Using the file produced in the collate-status-taxa.ipynb: `inat-aust-status-taxa.csv` (statuses joined to taxa names), generate lists to update iNaturalist statuses

## Prep - common to all states
1. Read in the inaturalist statuses & filter out this state
2. Read in the state conservation and sensitive lists
3. Prep fields incl IUCN equivalent mappings and matching to iNat taxonomy  
4. Merge and compare the state and inaturalist lists
5. Create update/removals list
6. Create additions list
7. Save files

## 1. Read in the inaturalist statuses & filter out TAS

In [1]:
import pandas as pd
import sys
import os
projectdir = os.path.dirname(os.getcwd()) + "/" # parent dir of cwd
sourcedir = projectdir + "data/in/"
sys.path.append(os.path.abspath(projectdir + "notebooks/includes/"))
import list_functions  as lf

# read in the statuses file
taxastatus = pd.read_csv(sourcedir + "inat-aust-status-taxa.csv", encoding='UTF-8',na_filter=False,dtype=str)

# filter out ACT entries
def filter_state_statuses(stateregex: str, urlregex: str):
    authoritydf = taxastatus['authority'].drop_duplicates().sort_values()
    authoritydf = authoritydf[pd.Series(authoritydf).str.contains(stateregex)]
    urldf = taxastatus['url'].drop_duplicates().sort_values()
    urldf = urldf[pd.Series(urldf).str.contains(urlregex)]
    placedisplaydf = taxastatus['place_display_name'].drop_duplicates().sort_values()
    placedisplaydf = placedisplaydf[pd.Series(placedisplaydf).str.contains(stateregex)]
    placedf = taxastatus['place_name'].drop_duplicates().sort_values()
    placedf = placedf[pd.Series(placedf).str.contains(stateregex)]
    # concat all and remove duplicates
    statedf = pd.concat([taxastatus.apply(lambda row: row[taxastatus['place_display_name'].isin(placedisplaydf)]),
                         taxastatus.apply(lambda row: row[taxastatus['place_name'].isin(placedf)]),
                         taxastatus.apply(lambda row: row[taxastatus['url'].isin(urldf)]),
                         taxastatus.apply(
                             lambda row: row[taxastatus['authority'].isin(authoritydf)])]).drop_duplicates()
    return statedf.sort_values(['taxon_id', 'user_id'])

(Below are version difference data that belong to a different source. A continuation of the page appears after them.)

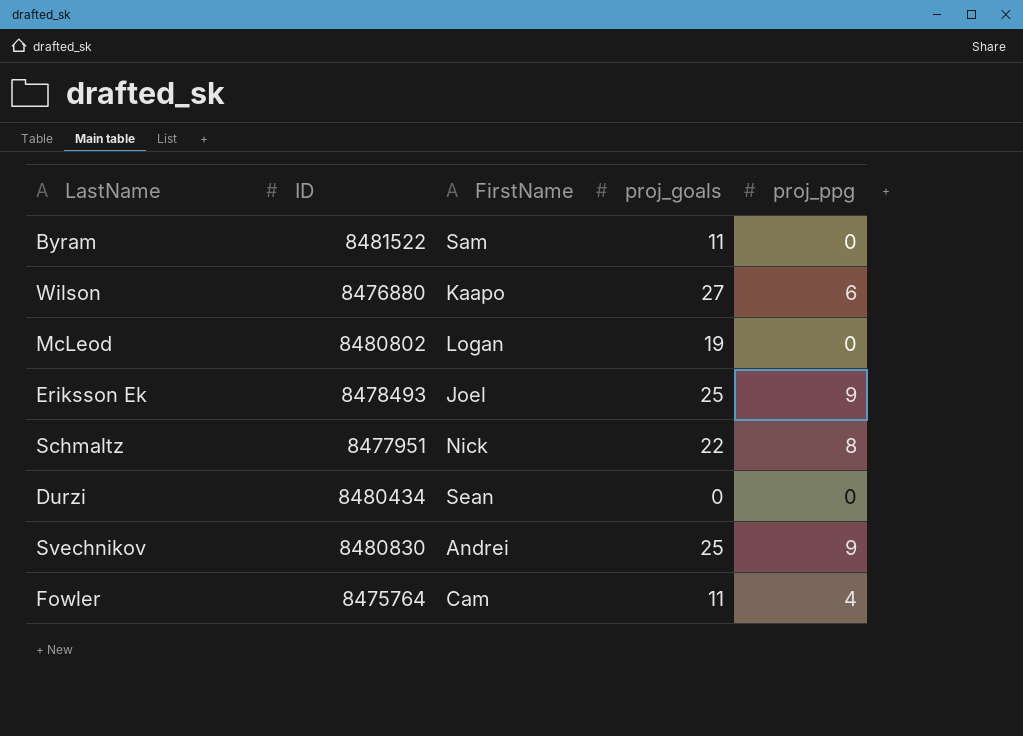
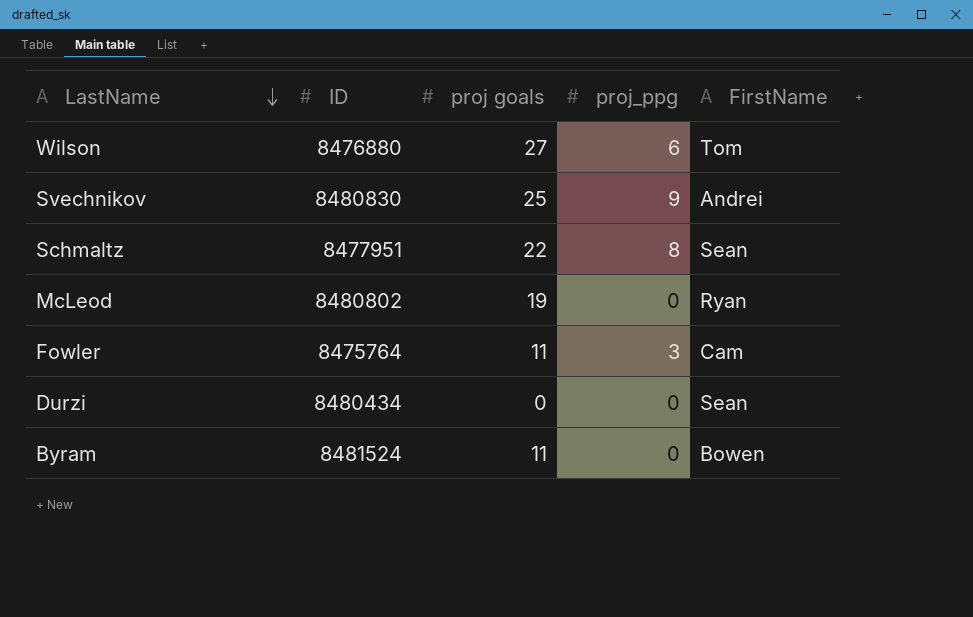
row order: none -> LastName descending
column name: proj_goals -> proj goals
column FirstName | position: 3 -> 5
row Eriksson Ek: 8478493 | Joel | 25 | 9 -> none
Wilson | FirstName: Kaapo -> Tom
Schmaltz | FirstName: Nick -> Sean
McLeod | FirstName: Logan -> Ryan
Fowler | proj_ppg: 4 -> 3
Byram | ID: 8481522 -> 8481524
Byram | FirstName: Sam -> Bowen

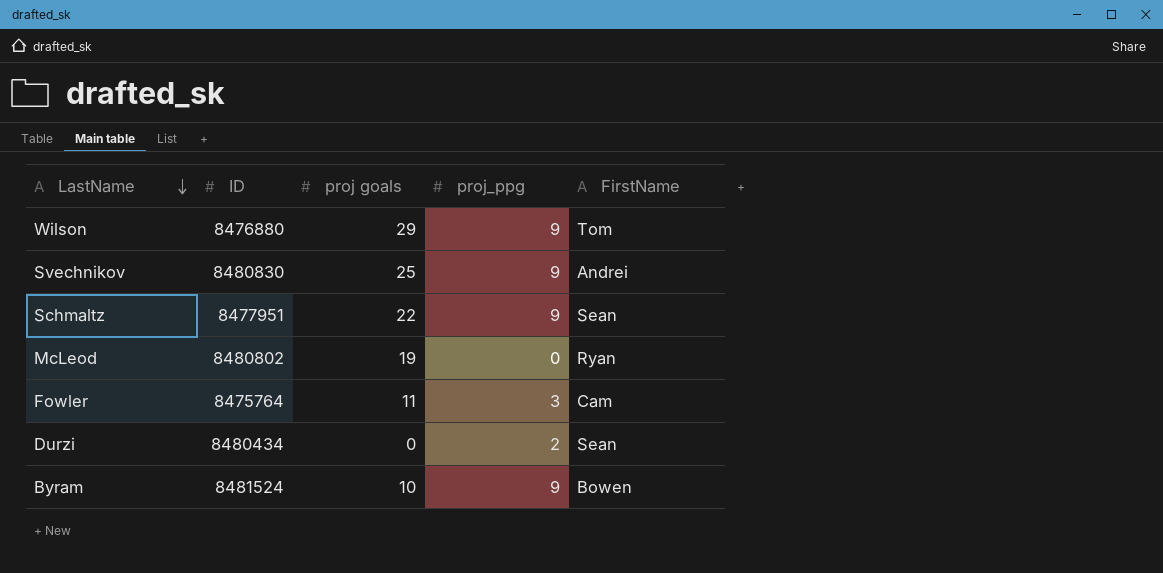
Wilson | proj goals: 27 -> 29
Wilson | proj_ppg: 6 -> 9
Schmaltz | proj_ppg: 8 -> 9
Durzi | proj_ppg: 0 -> 2
Byram | proj goals: 11 -> 10
Byram | proj_ppg: 0 -> 9

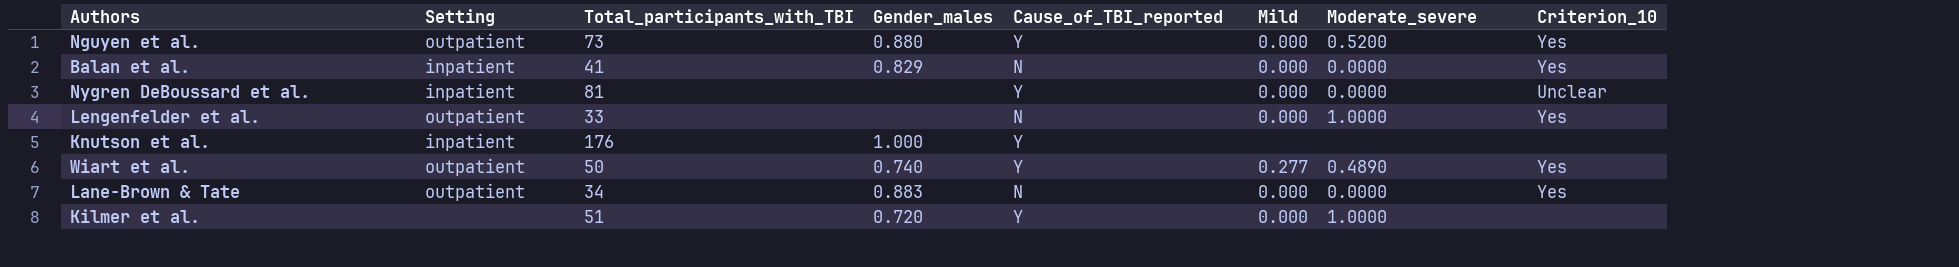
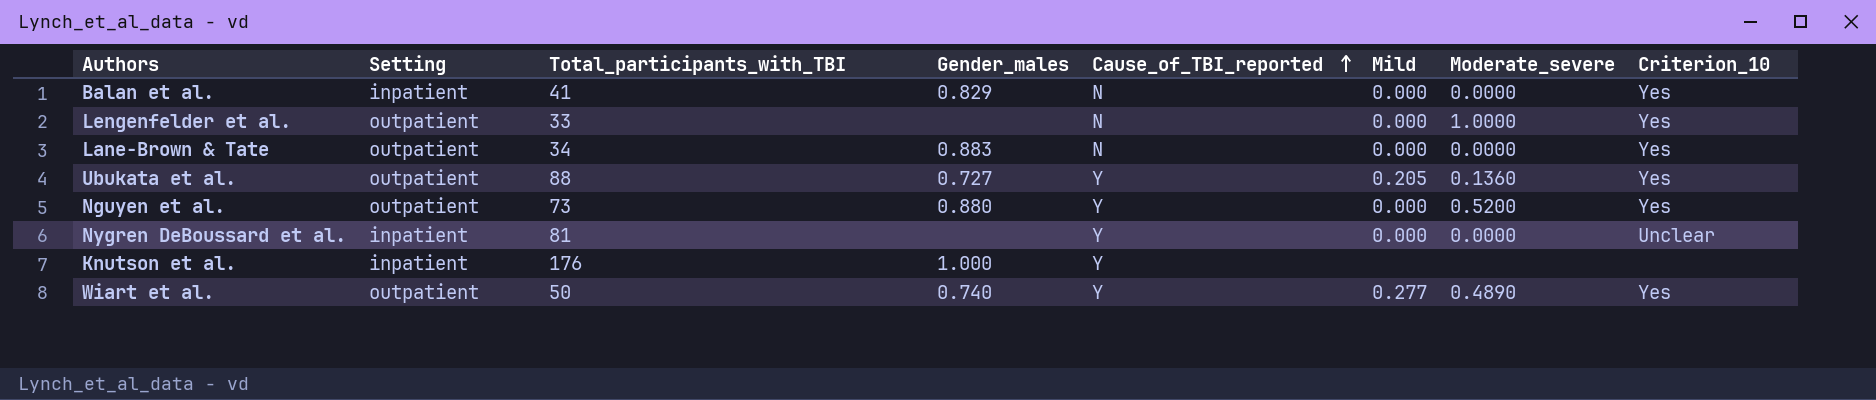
row order: none -> Cause_of_TBI_reported ascending
row Kilmer et al.: none | 51 | 0.720 | Y | 0.000 | 1.0000 | none -> none
row Ubukata et al.: none -> outpatient | 88 | 0.727 | Y | 0.205 | 0.1360 | Yes

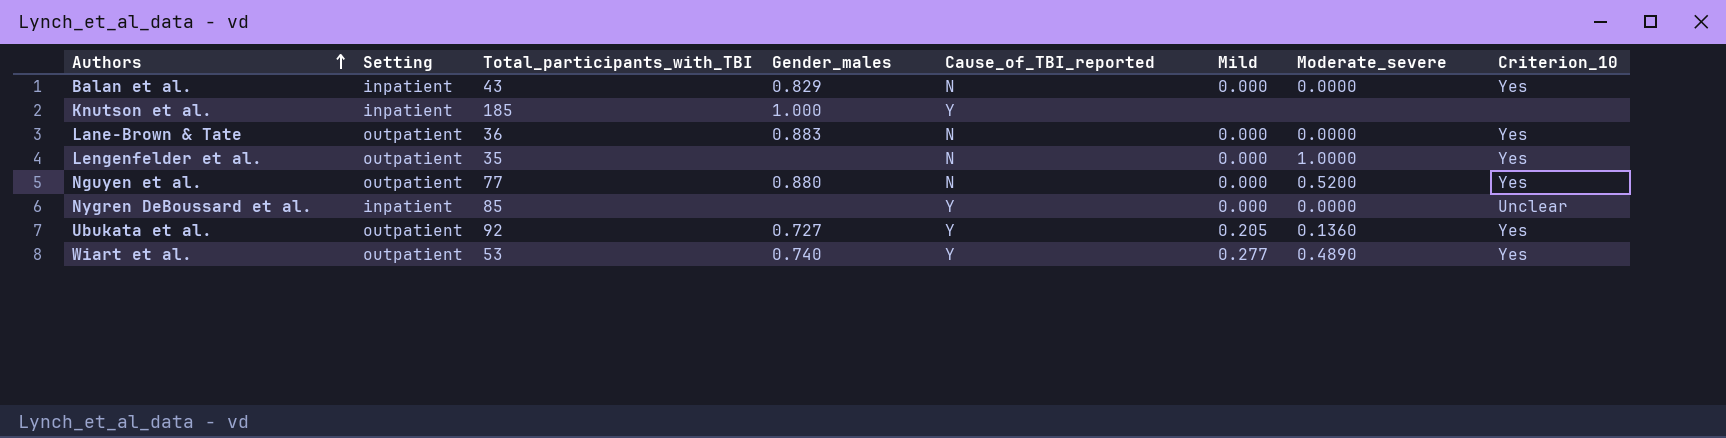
row order: Cause_of_TBI_reported ascending -> Authors ascending
Balan et al. | Total_participants_with_TBI: 41 -> 43
Knutson et al. | Total_participants_with_TBI: 176 -> 185
Lane-Brown & Tate | Total_participants_with_TBI: 34 -> 36
Lengenfelder et al. | Total_participants_with_TBI: 33 -> 35
Nguyen et al. | Total_participants_with_TBI: 73 -> 77
Nguyen et al. | Cause_of_TBI_reported: Y -> N
Nygren DeBoussard et al. | Total_participants_with_TBI: 81 -> 85
Ubukata et al. | Total_participants_with_TBI: 88 -> 92
Wiart et al. | Total_participants_with_TBI: 50 -> 53

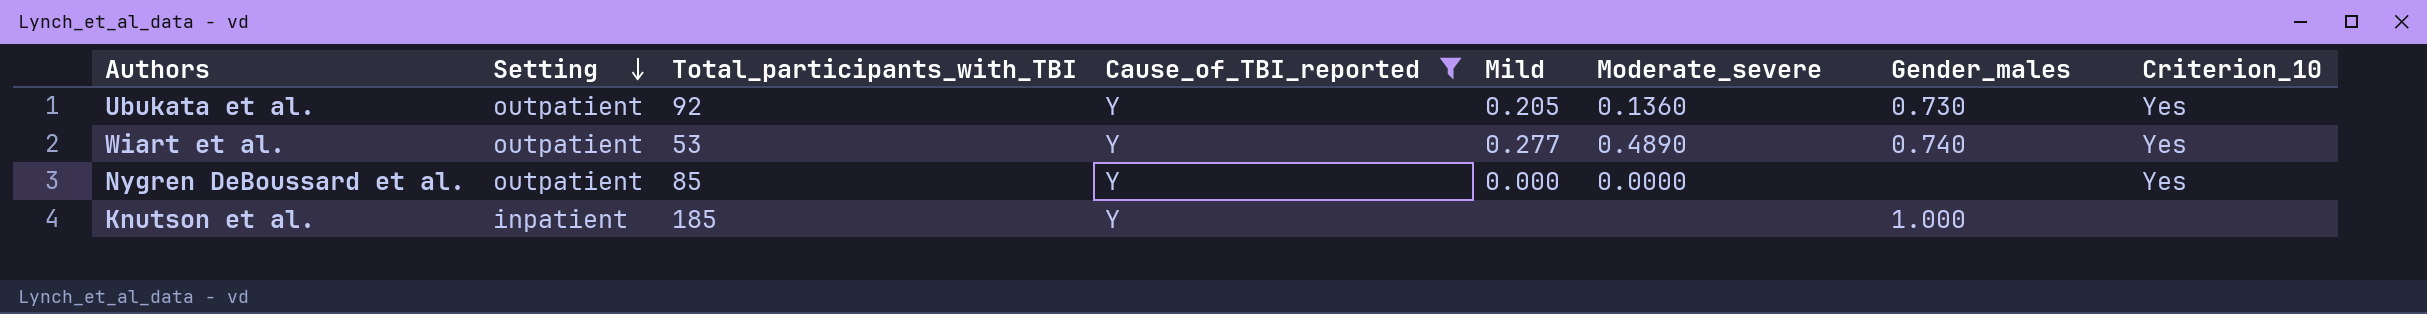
filter: none -> Cause_of_TBI_reported = Y
row order: Authors ascending -> Setting descending
column Gender_males | position: 4 -> 7
Ubukata et al. | Gender_males: 0.727 -> 0.730
Nygren DeBoussard et al. | Setting: inpatient -> outpatient
Nygren DeBoussard et al. | Criterion_10: Unclear -> Yes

inatstatuses = filter_state_statuses("Tasmania|TAS", ".tas.gov")
inatstatuses = inatstatuses.add_prefix("inat_")
inatstatuses.groupby(['inat_status']).size()

inat_status
Endangered          197
Presumed Extinct     19
Presumed extinct      1
Rare                255
Vulnerable          108
endangered            1
dtype: int64

### 3. State lists

In [4]:
# %%script echo skipping # comment this line to download dataset from lists.ala.org.au the web and save locally

sensitivelist = lf.download_ala_specieslist("https://lists.ala.org.au/ws/speciesListItems/dr491?max=10000&includeKVP=true")
# sensitivelist = lf.kvp_to_columns(sensitivelist)   # kvp values null
sensitivelist.to_csv(sourcedir + "state-lists/tas-ala-sensitive.csv", index=False)
conservationlist = lf.download_ala_specieslist("https://lists.ala.org.au/ws/speciesListItems/dr654?max=10000&includeKVP=true")
conservationlist = lf.kvp_to_columns(conservationlist)
conservationlist.to_csv(sourcedir + "state-lists/tas-ala-conservation.csv", index=False)

In [15]:
# Read list data
sensitivelist = pd.read_csv(sourcedir + "state-lists/tas-ala-sensitive.csv", dtype=str)
sensitivelist['geoprivacy'] = 'obscured'
sensitivelist['status'] = 'Sensitive'
sensitivelist['authority'] = "todo"
conservationlist = pd.read_csv(sourcedir + "state-lists/tas-ala-conservation.csv", dtype=str)
conservationlist['geoprivacy'] = 'open'
conservationlist['authority'] = "Threatened Species Protection Act 1995"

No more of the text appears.